There’s something deeply alluring about starting afresh, in the middle of nowhere, forging a new identity, connecting threads unburdened by the past. Norway is an escape, the prevailing theme of my daydreams. And it seems that most of my best experiences have come from the need to escape – a pandemic, a dysfunctional family, the Boston winter… By running away, I inadvertently run toward something.
So, for now, perhaps I can only hope that I am once again running towards something.

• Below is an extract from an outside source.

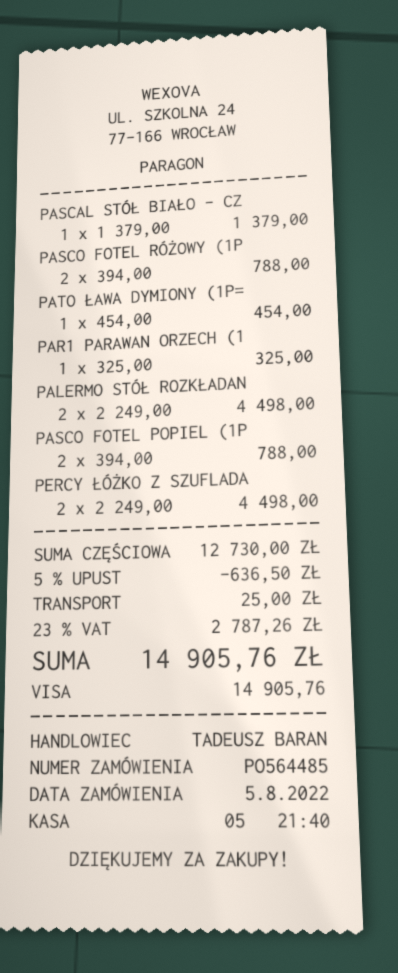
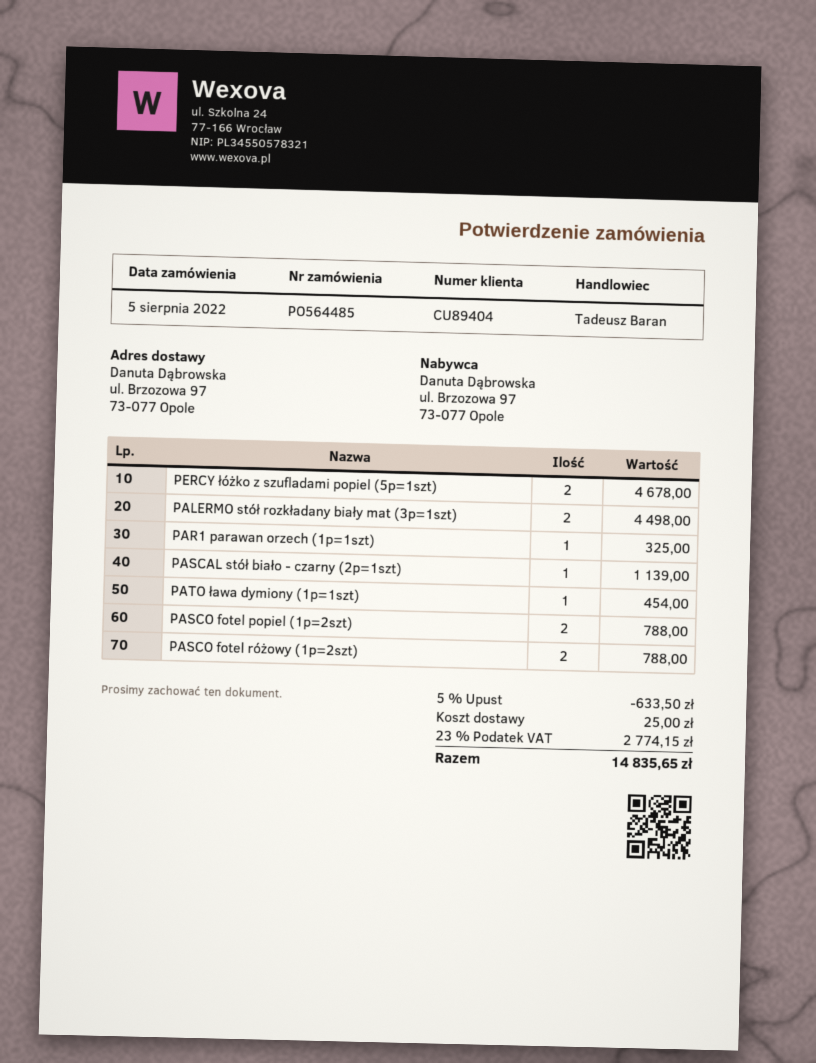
PASCAL STÓŁ BIAŁO - CZ: 1 for 1379.00 -> 1 for 1139.00
PERCY ŁÓŻKO Z SZUFLADA: 2 for 4498.00 -> 2 for 4678.00
discount: 5% = 636.50 -> 5% = 633.50
tax: 23% = 2787.26 -> 23% = 2774.15
total: 14905.76 -> 14835.65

Blindly stumbling down an unbeaten path with no light to follow, simply trying to leave the cold behind, moving my legs until I no longer feel numb. There’s just too much I don’t want to become, too many lives I don’t want to live. And it seems that only by continuing to introduce turbulence into my world am I able to break free from the identities we are forced to embody.
**
The last time I cried was on August 21st, 2021, sitting in the back of a taxi cab at 3 am, watching Yang Yue wave at me from the window until her outline eventually disappeared into the blurred backdrop of the Beijing smog.
This time, I am waving myself off. No tears. Just my body floating somewhere on Mass Ave, watching the train leave with fragments of my soul that I will learn to piece into something that resembles art.

So catch me somewhere far, attempting to breed lilacs out of dead land.